Abstract

Summary: The semantic comparisons of Gene Ontology (GO) annotations provide quantitative ways to compute similarities between genes and gene groups, and have became important basis for many bioinformatics analysis approaches. GOSemSim is an R package for semantic similarity computation among GO terms, sets of GO terms, gene products and gene clusters. Four information content (IC)- and a graph-based methods are implemented in the GOSemSim package, multiple species including human, rat, mouse, fly and yeast are also supported. The functions provided by the GOSemSim offer flexibility for applications, and can be easily integrated into high-throughput analysis pipelines.

Availability: GOSemSim is released under the GNU General Public License within Bioconductor project, and freely available at http://bioconductor.org/packages/2.6/bioc/html/GOSemSim.html

Contact:  boxc@bmi.ac.cn; sqwang@bmi.ac.cn

Supplementary information: Supplementary information is available at Bioinformatics online.

1 INTRODUCTION

The Gene Ontology (GO) is becoming the de facto standard for the annotation of gene products. The GO consortium annotates gene products with terms from three orthogonal ontologies organized as directed acyclic graphs, laying the foundation for quantitative semantic comparisons. Several metrics have been proposed to measure the semantic similarity between GO annotations, and have been verified in terms of the correlations with sequence similarity (Lord et al., 2003) protein–protein interactions (Xu et al., 2008), and gene expression profiles (Sevilla et al., 2005). The GO semantic similarity provides the basis for functional comparison of gene products, and therefore has been widely used in bioinformatics applications, such as protein sub-nuclear localization prediction (Lei and Dai, 2006), gene function prediction (Tao et al., 2007) and cluster analysis of genes (Bolshakova et al., 2005; Wolting et al., 2006).

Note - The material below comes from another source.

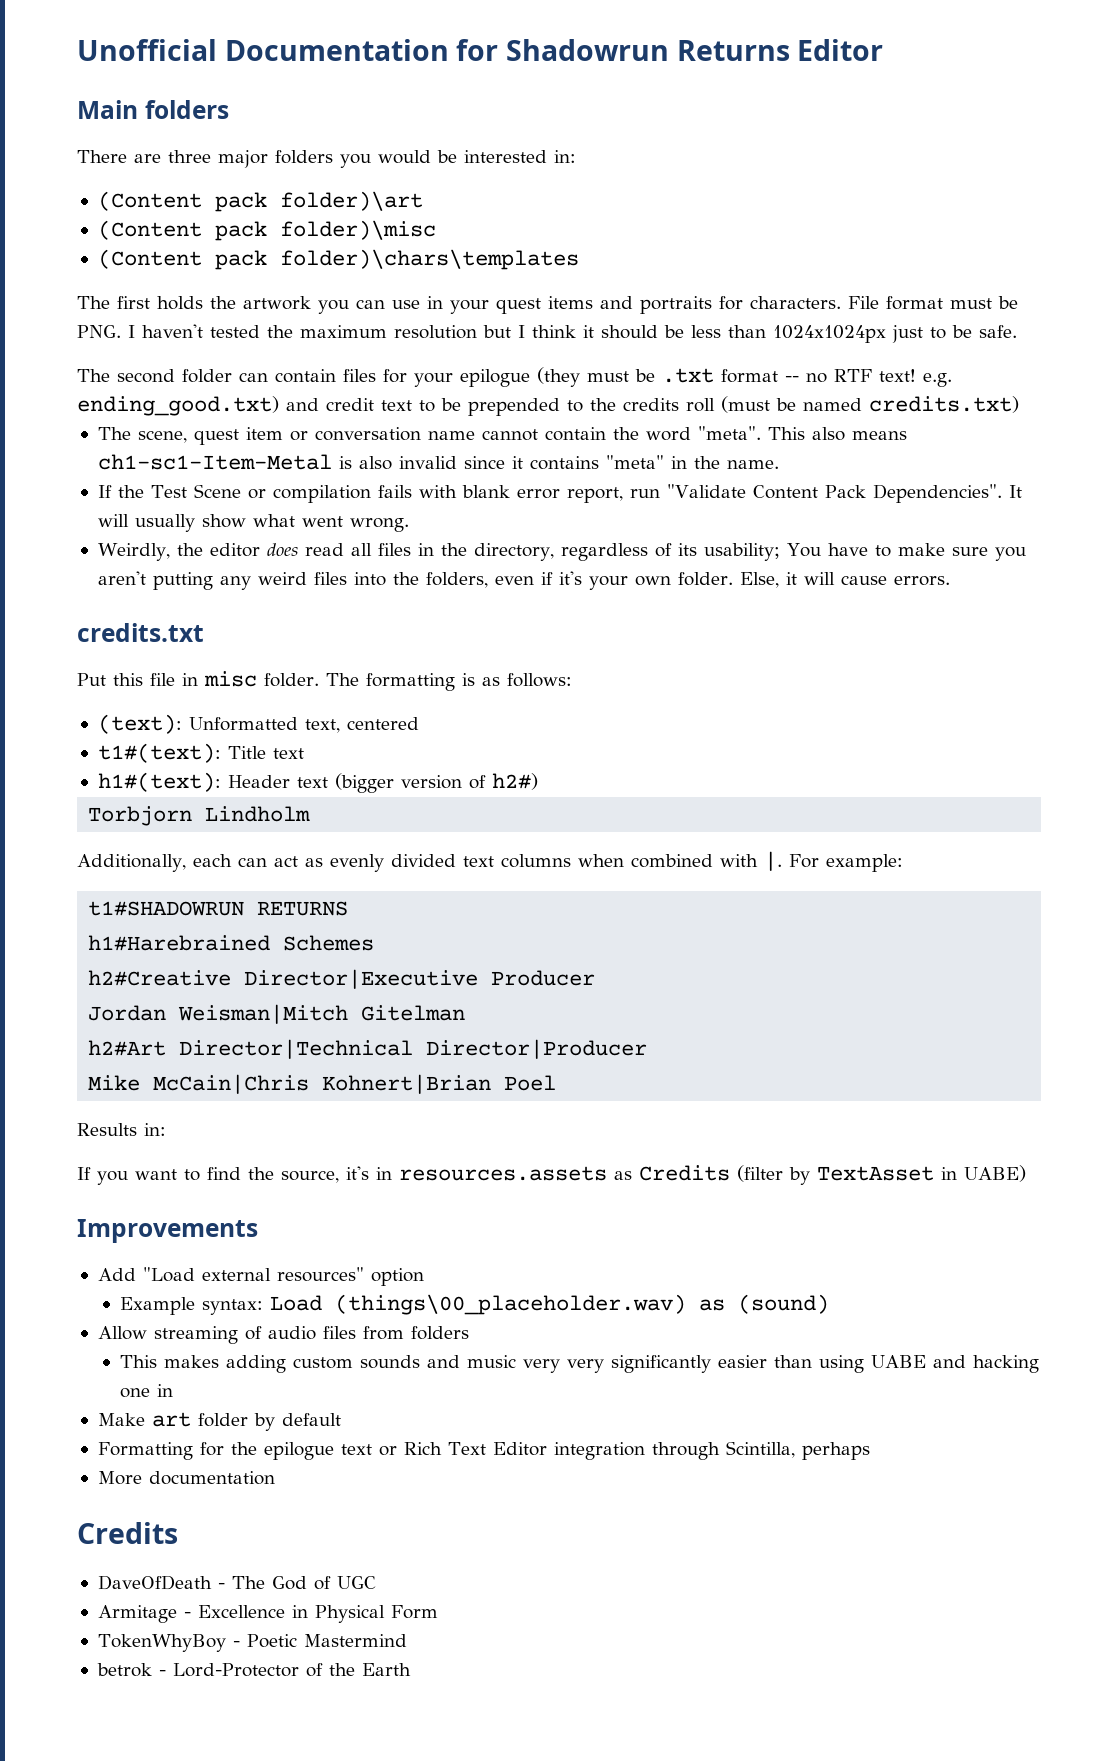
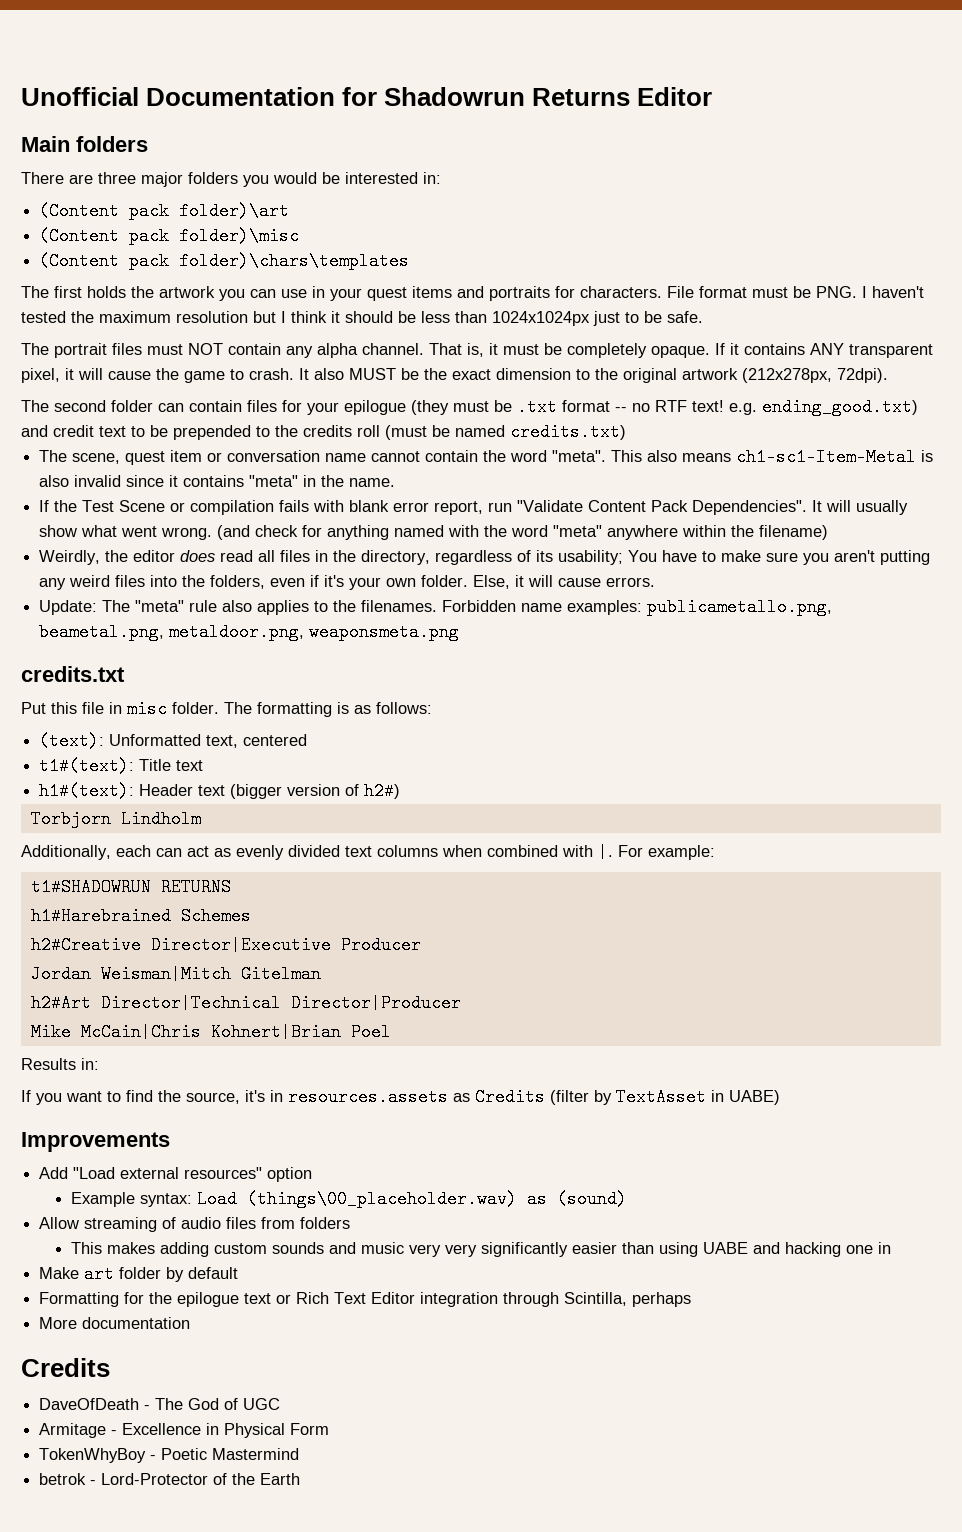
(1017, 331) none -> [21,343,933,358] [21,368,888,383] // The portrait files must NOT contain any alpha channel. That is, it must be completely opaque. If it contains ANY transparent pixel, it will cause the game to crash. It also MUST be the exact dimension to the original artwork (212x278px, 72dpi).
(409, 525) none -> [217,525,829,540] (and check for anything named with the word "meta" anywhere within the filename)
(950, 581) none -> [39,598,833,616] [39,623,460,641] // Update: The "meta" rule also applies to the filenames. Forbidden name examples: publicametallo.png, beametal.png, metaldoor.png, weaponsmeta.png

Two typical approaches to measure semantic similarity of GO terms are information content (IC)- and graph-based measures. The IC-based measures depend on the frequencies of two GO terms involved and that of their closest common ancestor term in a specific corpus of GO annotations, such as the UniProt Knowledgebase. Three IC-based measures, Resnik's (Philip, 1999), Lin's (Lin, 1998) and Jiang and Conrath's (Jiang and Conrath, 1997) have been introduced from natural language taxonomies by Lord et al. (2003) to compare gene products in early time. On the basis of Resnik's and Lin's definition, an IC-based measure has also been presented by Schlicker et al. (2006). Considering that the specificity of a GO term is usually determined by its location in the GO graph, Wang et al. (2007) proposed a graph-based strategy to compute semantic similarity using the topology of the GO graph structure. In the Wang's method, the semantics of GO terms are encoded into a numeric format and the different semantic contributions of the distinct relations are considered.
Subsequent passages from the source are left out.